Critique

Publié le 16 septembre, 2024 | par @avscci

0

Anaïs, 2 chapitres de Marion Gervais

Revenu sur le devant de l’actualité l’hiver dernier, le monde agricole aux abois depuis des lustres a inspiré récemment à Gilles Perret le très touchant La Ferme des Bertrand sur une famille d’éleveurs à travers trois générations. On se souvient également du fameux diptyque réalisé à près de quatre décennies de distance par Georges Rouquier, Farrebique (1947) et Biquefarre (1983), et des non moins célèbres Profils paysans (2001, 2005, 2008) que Raymond Depardon a consacré au milieu dont il est issu. L’agricultrice que filme Marion Gervais est une personnalité au caractère bien trempé à qui elle a déjà consacré deux films : Anaïs s’en va-t’en guerre (2014) et Anaïs s’en va aimer (2023), avant d’en tirer aujourd’hui un portrait magistral d’une damnée de la terre à tous les sens du terme. Il faut la voir arracher des mauvaises herbes, sourire en coin, et assumer ses choix dans une solitude monacale pour se lancer dans une culture de plantes aromatiques à la rentabilité incertaine. Au fil de cette première partie, on comprend qu’avec son caractère rebelle, il vaut mieux qu’elle vive seule que mal accompagnée. Et puis, dans la seconde, on la découvre mariée à un homme rencontré sur les réseaux sociaux, un Sénégalais stoïque du nom de Seydou qui a dû lutter lui aussi pour se faire sa place sous la pluie, sinon au soleil.
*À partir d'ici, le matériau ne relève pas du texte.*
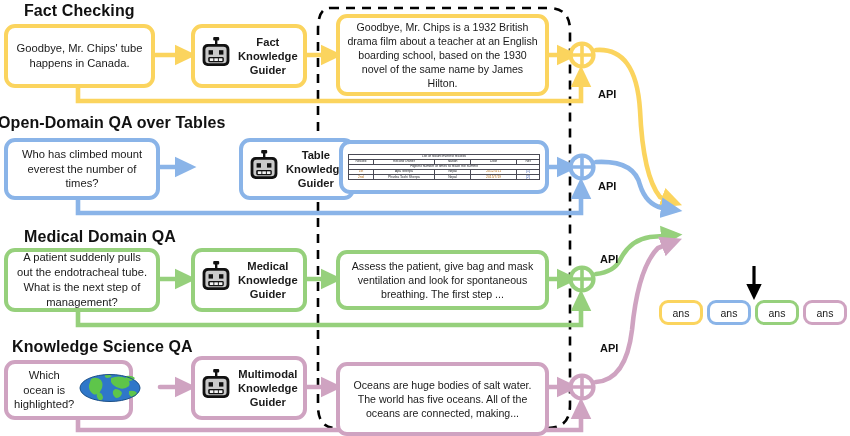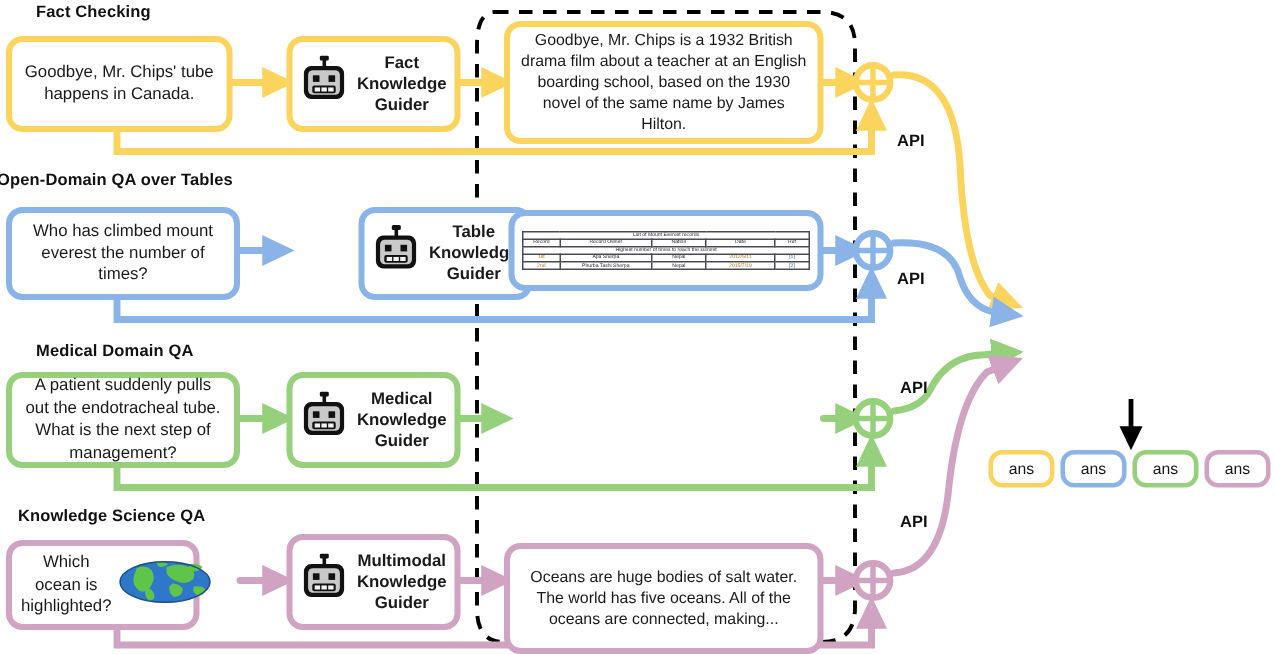--- a/index.html
+++ b/index.html
@@ -8,7 +8,7 @@
   #stage{position:absolute;left:0;top:0;width:850px;height:436px;}
   svg.wires{position:absolute;left:0;top:0;width:850px;height:436px;pointer-events:none;}
 
-  .task-label{position:absolute;font-weight:bold;font-size:11px;letter-spacing:.1px;
+  .task-label{position:absolute;font-weight:bold;font-size:16px;letter-spacing:.1px;
               white-space:nowrap;color:#111;}
 
   .qbox{position:absolute;box-sizing:border-box;border-radius:11px;background:#fff;

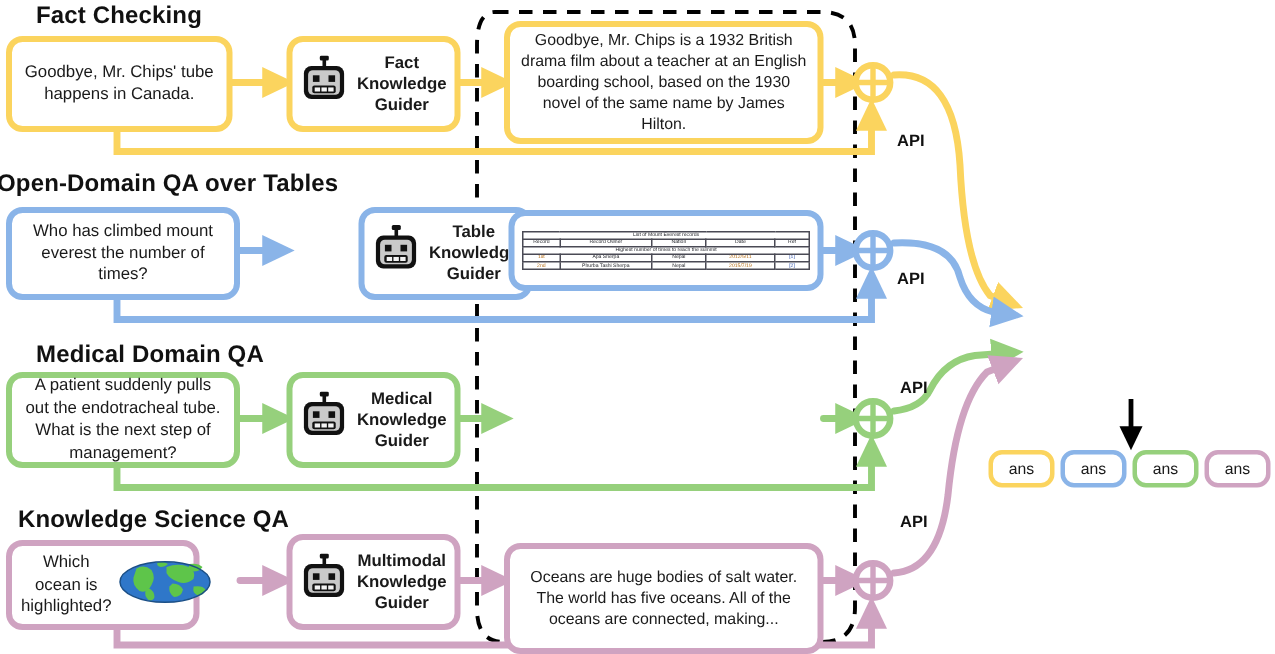--- a/index.html
+++ b/index.html
@@ -251,6 +251,9 @@
 Guider</span>
   </div>
 
+  <div class="abox" style="left:336px;top:250px;width:213px;height:60px;border:4.2px solid #96D07C;">
+    <span>Assess the patient, give bag and mask ventilation and look for spontaneous breathing. The first step ...</span>
+  </div>
 
   <div class="api" style="left:600px;top:253px;">API</div>
 

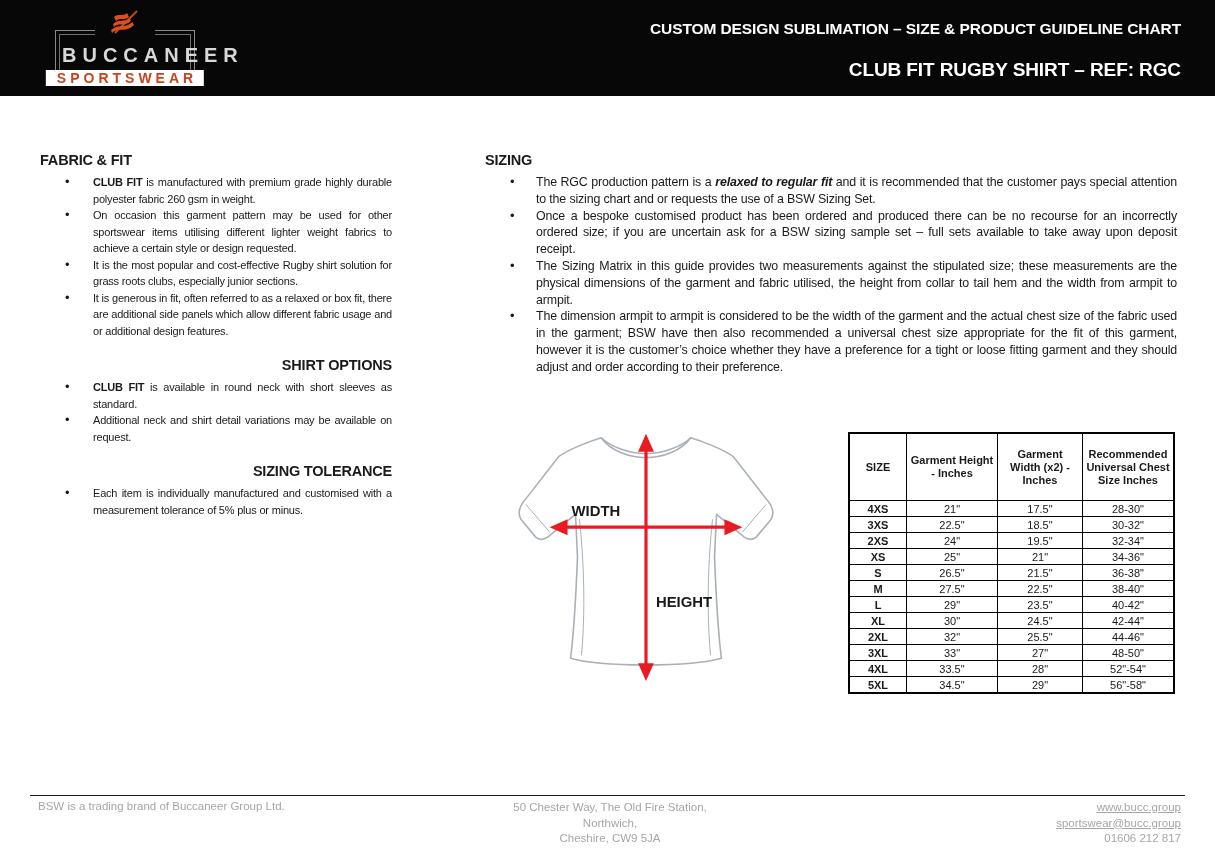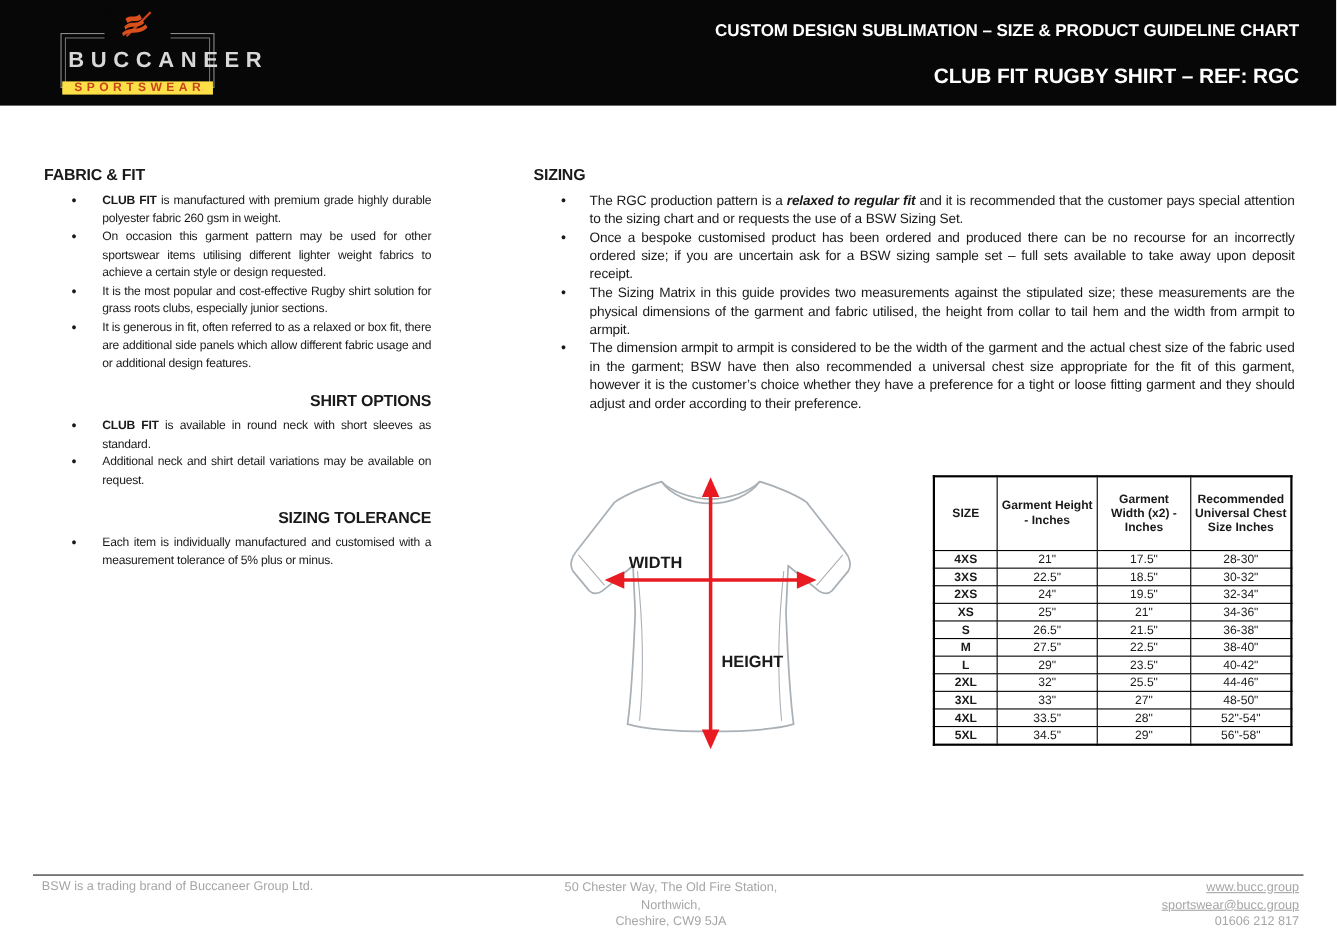--- a/index.html
+++ b/index.html
@@ -15,8 +15,8 @@
   .logo-flag { position:absolute; left:50%; top:-22px; transform:translateX(-50%); background:#070707; padding:0 8px; line-height:0; }
   .brand-name { position:absolute; left:0; right:0; top:13px; text-align:center;
     color:#d8d8d8; font-weight:bold; font-size:20px; letter-spacing:6px; text-indent:6px; }
-  .brand-sub { position:absolute; left:50%; bottom:-7px; transform:translateX(-50%); background:#fde047;
-    padding:0 7px; color:#c8441c; font-weight:bold; font-size:11px; letter-spacing:4px; text-indent:4px; white-space:nowrap; }
+  .brand-sub { position:absolute; left:50%; bottom:-7px; transform:translateX(-50%); background:#ffffff;
+    padding:0 7px; color:#c8441c; font-weight:bold; font-size:14px; letter-spacing:4px; text-indent:4px; white-space:nowrap; }
   .hdr-title1 { position:absolute; top:20px; right:34px; color:#ffffff; font-weight:bold; font-size:15.5px; letter-spacing:-0.1px; }
   .hdr-title2 { position:absolute; top:59px; right:34px; color:#ffffff; font-weight:bold; font-size:19px; letter-spacing:-0.1px; }
 

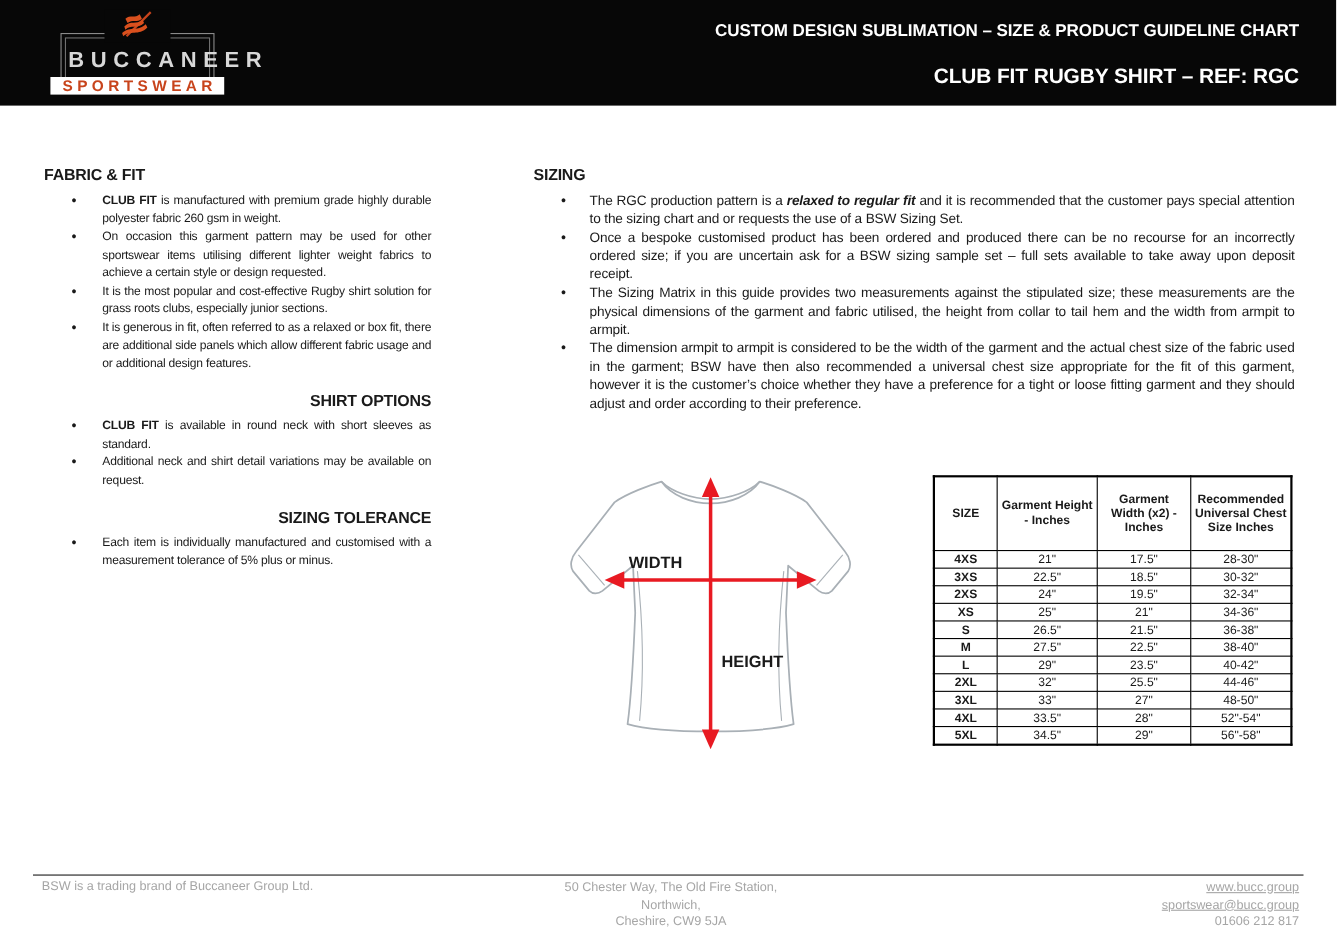--- a/index.html
+++ b/index.html
@@ -196,6 +196,12 @@
           <td>40-42"</td>
         </tr>
         <tr>
+          <td>XL</td>
+          <td>30"</td>
+          <td>24.5"</td>
+          <td>42-44"</td>
+        </tr>
+        <tr>
           <td>2XL</td>
           <td>32"</td>
           <td>25.5"</td>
En juxtaposant ces témoignages recueillis à une dizaine d’années de distance, Marion Gervais va bien au-delà des rapports sociologiques les plus savants en compagnie d’une femme farouche et déterminée qui s’en remet à sa conviction pour poursuivre une chimère magnifique.

Jean-Philippe Guerand

Film documentaire français de Marion Gervais (2024). 1h44.